● **Description of the task**: What you return must match the records word for word, except that pictures are dropped.

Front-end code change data
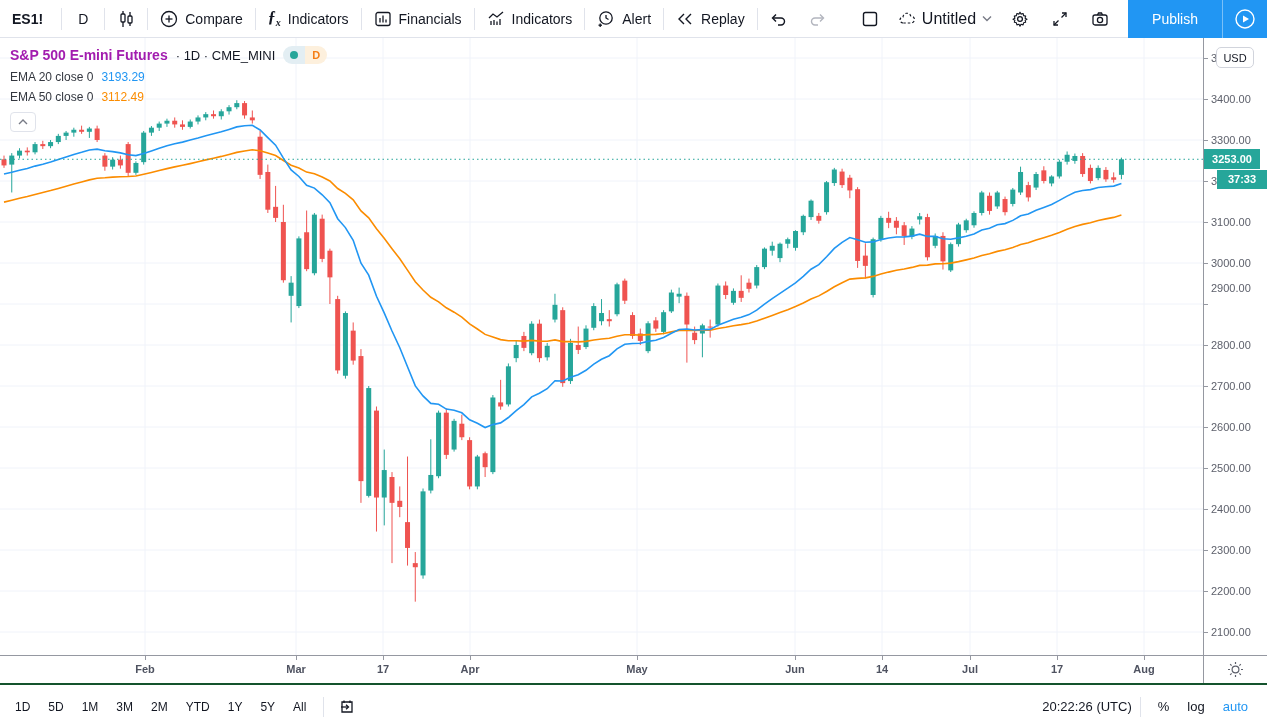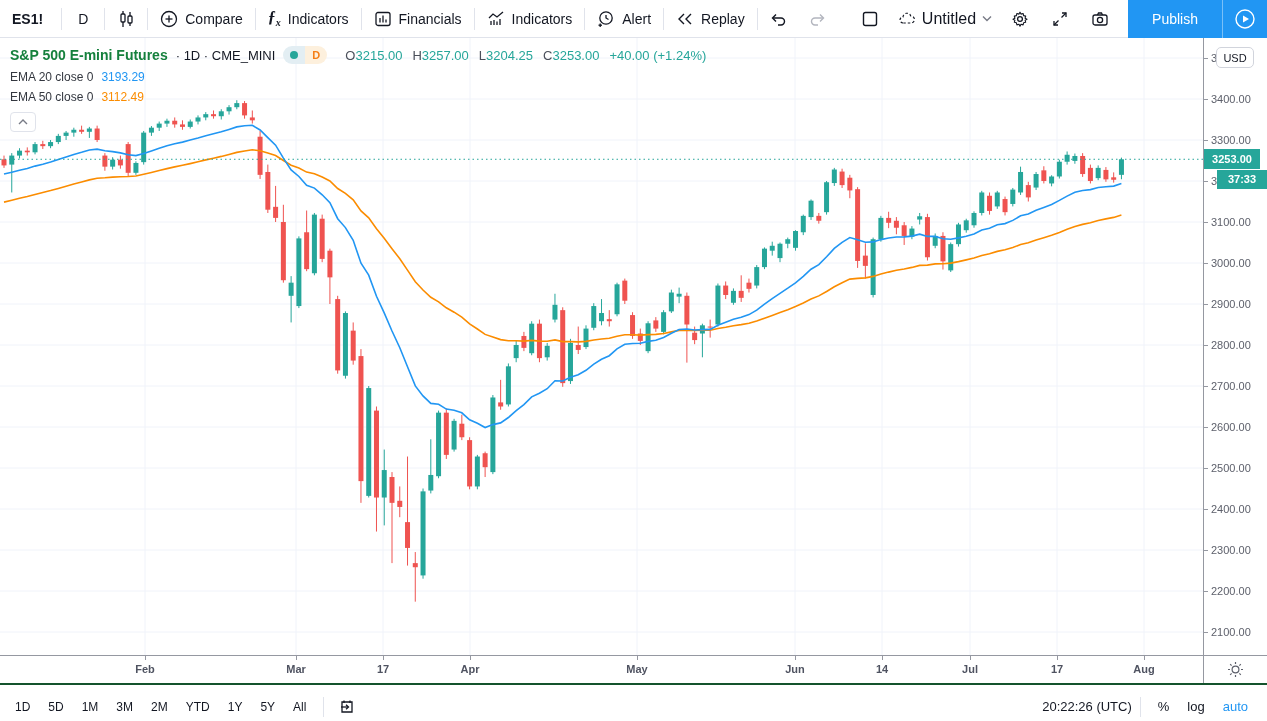--- a/index.html
+++ b/index.html
@@ -35,7 +35,7 @@
   
   #legend { position:absolute; top:8px; left:10px; z-index:5; }
   .legend-row1 { display:flex; align-items:center; gap:8px; font-size:14px; }
-  .legend-title { font-weight:bold; font-size:14px; color:#15803d; cursor:pointer;text-align:right; }
+  .legend-title { font-weight:bold; font-size:14px; color:#a21caf; cursor:pointer;text-align:right; }
   .legend-dim { color:#131722; font-size:13px; }
   .status-pill { display:flex; align-items:center; border-radius:9px; overflow:hidden; height:18px; cursor:pointer; }
   .status-dot-seg { background:#e3eef3; display:flex; align-items:center; padding:0 7px; height:18px; }

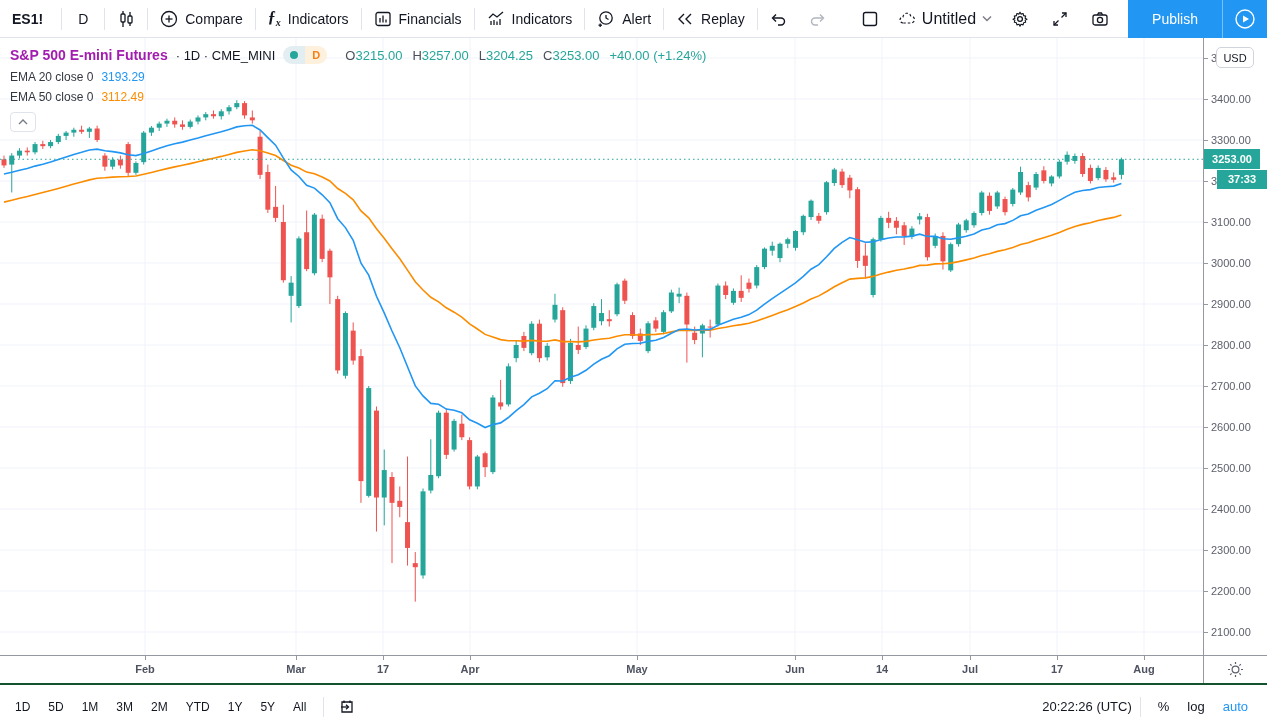--- a/index.html
+++ b/index.html
@@ -559,13 +559,6 @@
             </span>
           <span class="status-d-seg">D</span>
         </span>
-        <span class="ohlc">
-          <span><span class="lbl">O</span><span class="val-up">3215.00</span></span>
-          <span><span class="lbl">H</span><span class="val-up">3257.00</span></span>
-          <span><span class="lbl">L</span><span class="val-up">3204.25</span></span>
-          <span><span class="lbl">C</span><span class="val-up">3253.00</span></span>
-          <span class="val-up">+40.00 (+1.24%)</span>
-        </span>
       </div>
       <div class="legend-ind">
         <span>EMA 20 close 0</span>

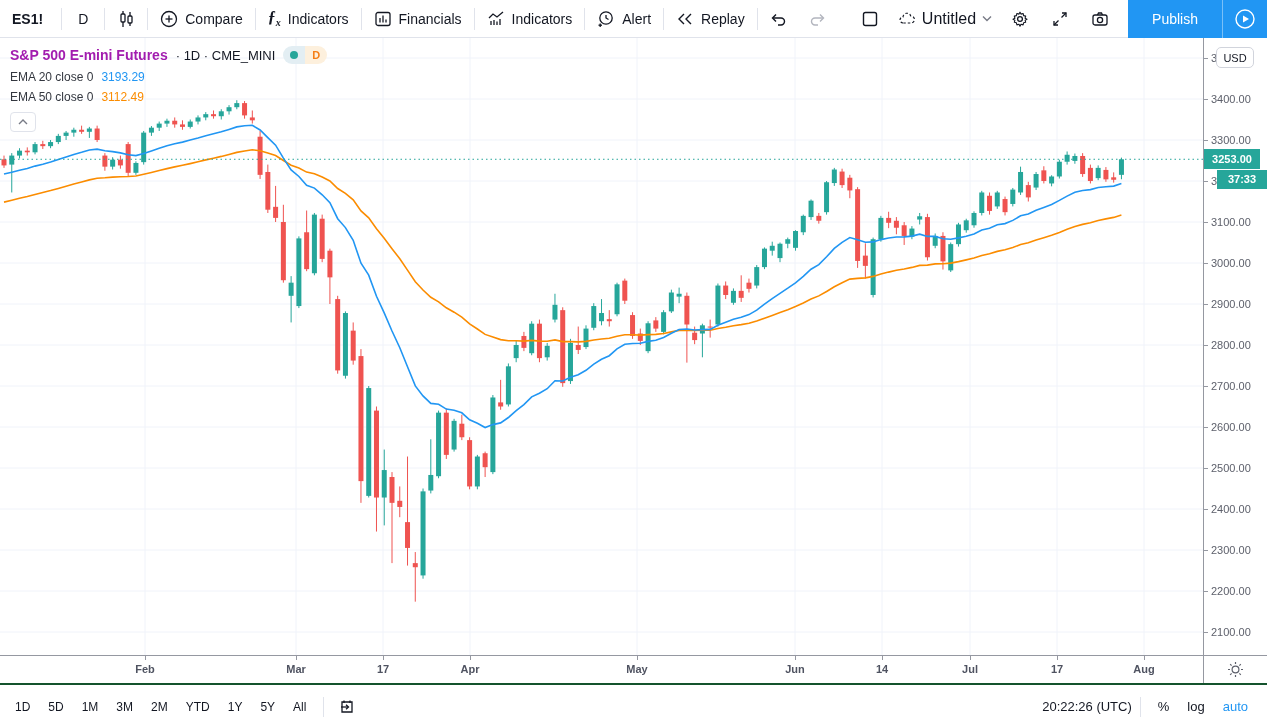--- a/index.html
+++ b/index.html
@@ -590,7 +590,7 @@
       <div class="pa-tick" style="top: 184px;"></div>
       <div class="pa-label" style="top: 219px;">3000.00</div>
       <div class="pa-tick" style="top: 225px;"></div>
-      <div class="pa-label" style="top: 260px;">2900.00</div>
+      <div class="pa-label" style="top: 244px;">2900.00</div>
       <div class="pa-tick" style="top: 266px;"></div>
       <div class="pa-label" style="top: 301px;">2800.00</div>
       <div class="pa-tick" style="top: 307px;"></div>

● **Result of this exercise**:
--- a/index.html
+++ b/index.html
@@ -35,7 +35,7 @@
   
   #legend { position:absolute; top:8px; left:10px; z-index:5; }
   .legend-row1 { display:flex; align-items:center; gap:8px; font-size:14px; }
-  .legend-title { font-weight:bold; font-size:14px; color:#15803d; cursor:pointer;text-align:right; }
+  .legend-title { font-weight:bold; font-size:14px; color:#a21caf; cursor:pointer;text-align:right; }
   .legend-dim { color:#131722; font-size:13px; }
   .status-pill { display:flex; align-items:center; border-radius:9px; overflow:hidden; height:18px; cursor:pointer; }
   .status-dot-seg { background:#e3eef3; display:flex; align-items:center; padding:0 7px; height:18px; }

--- a/index.html
+++ b/index.html
@@ -559,13 +559,6 @@
             </span>
           <span class="status-d-seg">D</span>
         </span>
-        <span class="ohlc">
-          <span><span class="lbl">O</span><span class="val-up">3215.00</span></span>
-          <span><span class="lbl">H</span><span class="val-up">3257.00</span></span>
-          <span><span class="lbl">L</span><span class="val-up">3204.25</span></span>
-          <span><span class="lbl">C</span><span class="val-up">3253.00</span></span>
-          <span class="val-up">+40.00 (+1.24%)</span>
-        </span>
       </div>
       <div class="legend-ind">
         <span>EMA 20 close 0</span>

--- a/index.html
+++ b/index.html
@@ -590,7 +590,7 @@
       <div class="pa-tick" style="top: 184px;"></div>
       <div class="pa-label" style="top: 219px;">3000.00</div>
       <div class="pa-tick" style="top: 225px;"></div>
-      <div class="pa-label" style="top: 260px;">2900.00</div>
+      <div class="pa-label" style="top: 244px;">2900.00</div>
       <div class="pa-tick" style="top: 266px;"></div>
       <div class="pa-label" style="top: 301px;">2800.00</div>
       <div class="pa-tick" style="top: 307px;"></div>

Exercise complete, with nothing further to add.